Potential of a compiler that creates the executable at once

Thu Feb 10 09:41:12 UTC 2022

A couple of months ago, I found out about a language called 
[Vox](https://github.com/MrSmith33/vox) which uses a design that 
I haven't seen before by any other compiler which is to not 
create object files and then link them together but instead, 
always create an executable at once. This means that every time 
we change something in our code, we have to recompile the whole 
thing. Naturally, you will say that this is a huge problem 
because we will have to wait a lot of times every time we make a 
small change to our project but here is the thing... With this 
design, the compilation times can become really really fast (of 
course the design of the compiler matters too)!

At some point about 3 months ago, the creator of the language 
said that at that point, Vox can compile 1.2M LoC/S which is 
really really fast and this is a point that 99% of the projects 
will not reach so your project will always compiler in less than 
a second no matter what! What is even more impressive is that Vox 
is single thread so when parsing the files for symbols and 
errors, why could get a much bigger performance boost if we had 
multithread support!

Of course, not creating object files and then link them means 
that we don't have to create a lot of object files and then link 
them all into a big executable but rather start creating this 
executable and add everything up. You can understand how this can 
save a lot of time! And CPUs are so fast in our days that we can 
compile Million lines of code in less than a second using 
multi-thead support so even then very rare huge projects will 
compile very fast.
What's even more impressive is that Vox is not even the fastest 
compiler out there. TCC is even faster (about 4-5 times)! I have 
personally tried to see how fast TCC is able to compile using my 
CPU which is Ryzen 5 2400G. I was able to compile 4M LoC in 
700ms! Yeah, the speeds are crazy! And my CPU is an average one, 
if you were to build a PC now, you would get something that is at 
least 20% faster with at least 2 more threads!

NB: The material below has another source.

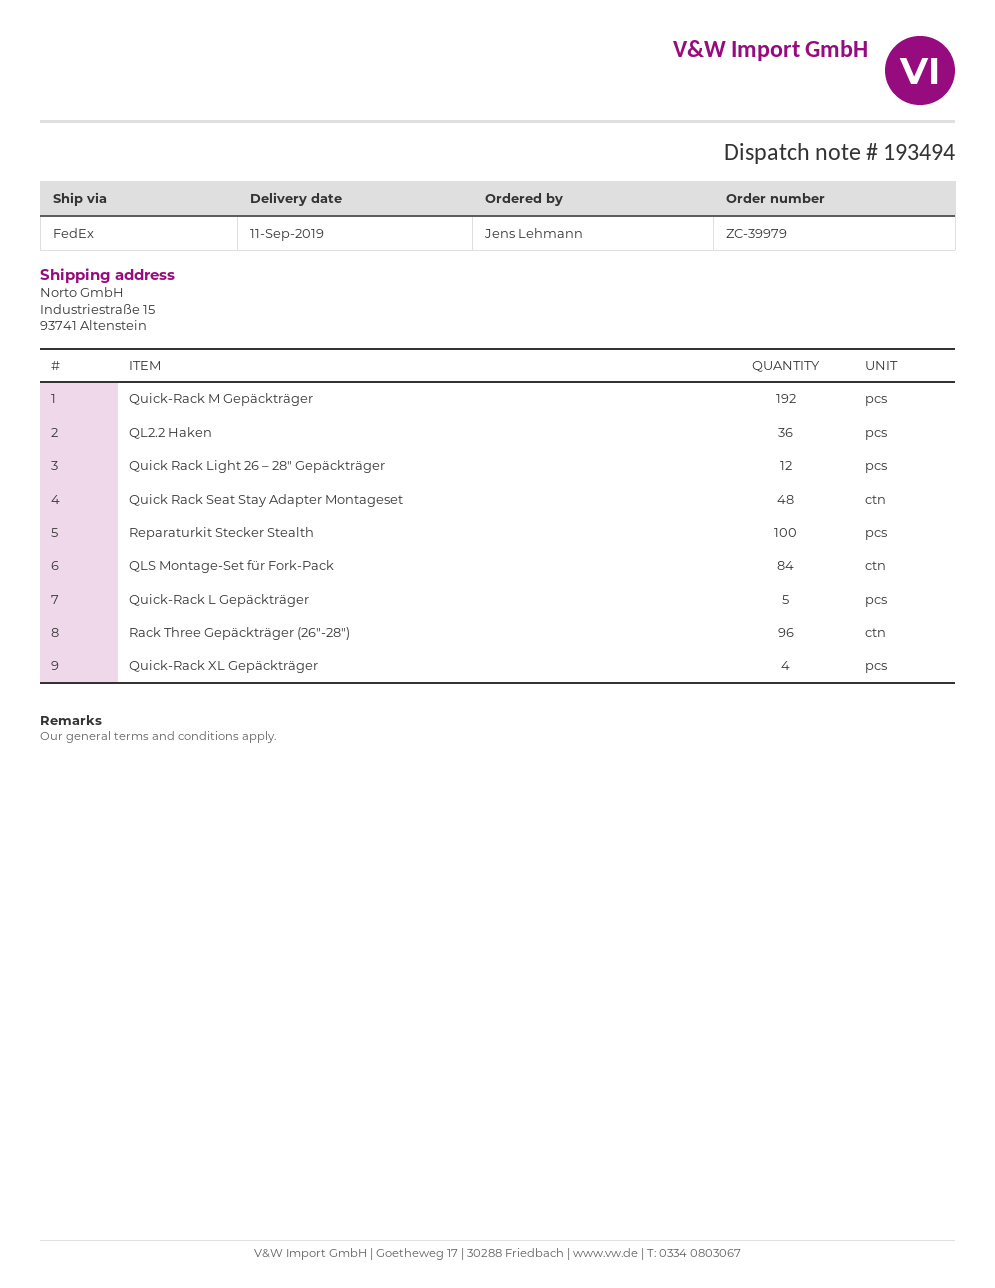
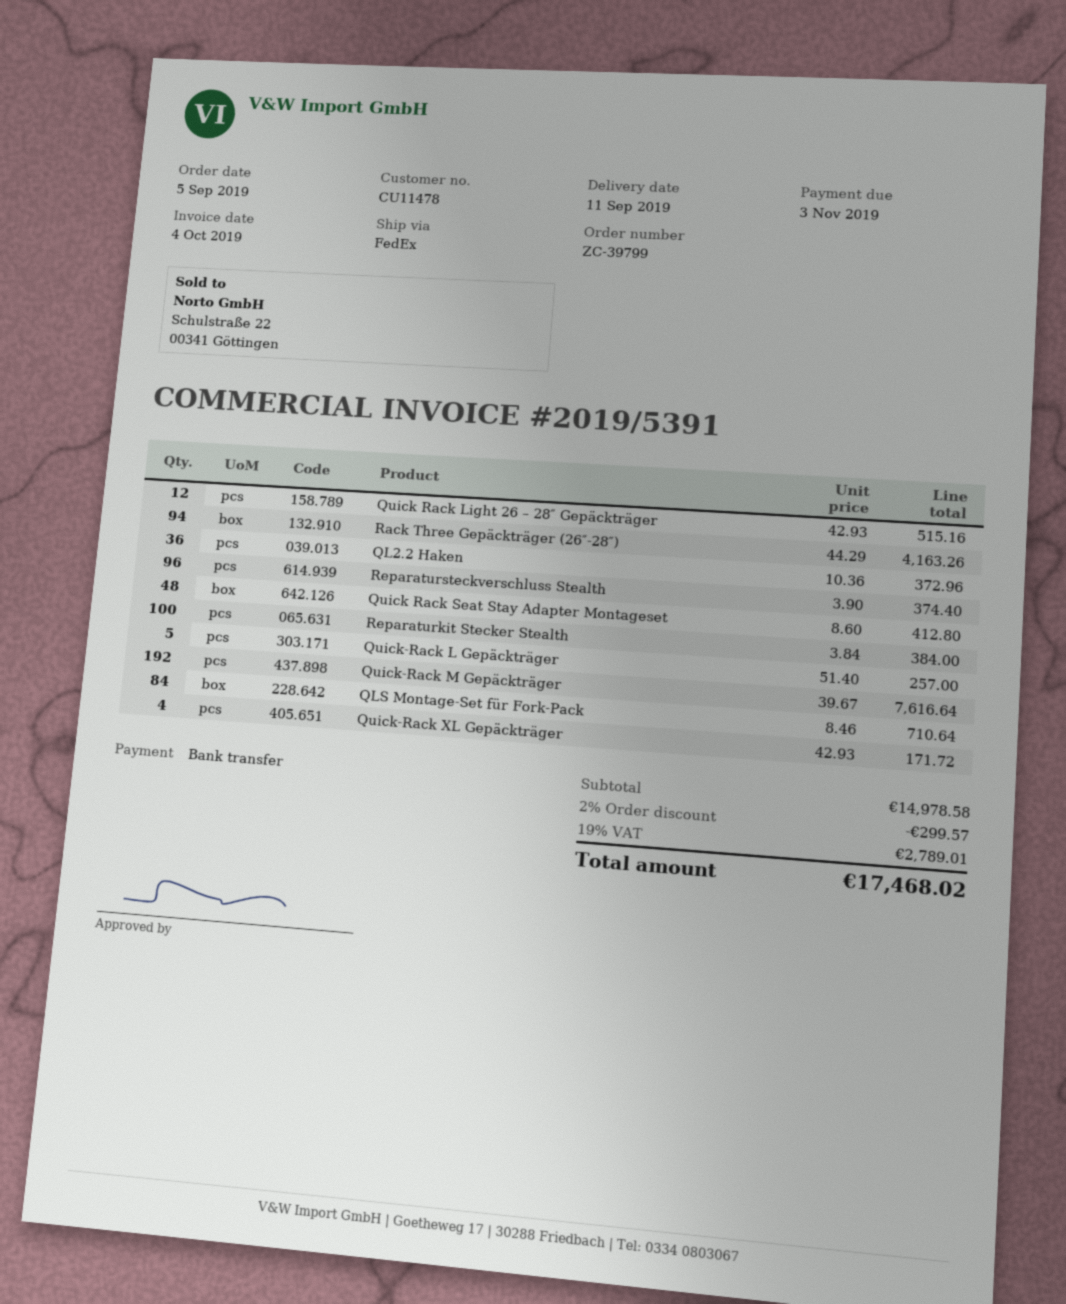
order number: ZC-39979 -> ZC-39799
Rack Three Gepäckträger (26″-28″): 96 -> 94
Reparatursteckverschluss Stealth: none -> 96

However, this is not the best test. This was only an one-line 
functions that had the same assembly code in it without any 
preprocess and libraries linked so I don't know if this played 
any role but that was 8 files using 8 threads and the speed is 
just unreal! And TCC DOES create object files and then links 
them. How faster it could be if it used the same design Vox uses 
(And how slower would Vox be if it used the same design regular 
compilers use?)?

Of course, TCC doesn't produce optimized code but still, even 
when compared with GCC's "-O0", it generates code 4-7 times 
faster than GCC so if TCC could optimize code as much as GCC and 
was using the design Vox used, I can see it been able to compile 
around 1-1.5M LoC/s!

I am personally really interested and inspired to make my own 
compiler by this design. This design also solves a lot of 
problems that we would have to take into account in the other 
classic method. One thing that I thought was the ability to be 
able to also export your project as a library (mostly 
shared/dynamic) so in case you have something really huge like 
10+M LoC (Linux kernel I'm talking to you!), you could split it 
to "sub projects" that will be libraries and then link them all 
together.

Another idea would be to check the type of the files that are 
passed to the compiler and if they are source files, do not 
create object files as they would not be kept anyways. So the 
following would apply:

```
my_lang -c test3.lang // compile mode! Outputs the object files 
"test3.o"

my_lang -c test1.lang test2.lang test3.o -o=TEST // Create 
executable. "test1.lang" and "test2.lang" are source files so we 
won't create object files for them but rather will go straight to 
create a binary out of them. "test3.o" is an object files so we 
will "copy-past" its symbols to the final binary file.
```

This is probably the best of both worlds!

So I thought about sharing this and see what your thoughts are! 
How fast DMD could be using this design? Or even better if we 
created a new, faster backend for DMD that would be faster than 
the current one? D could be very competitive!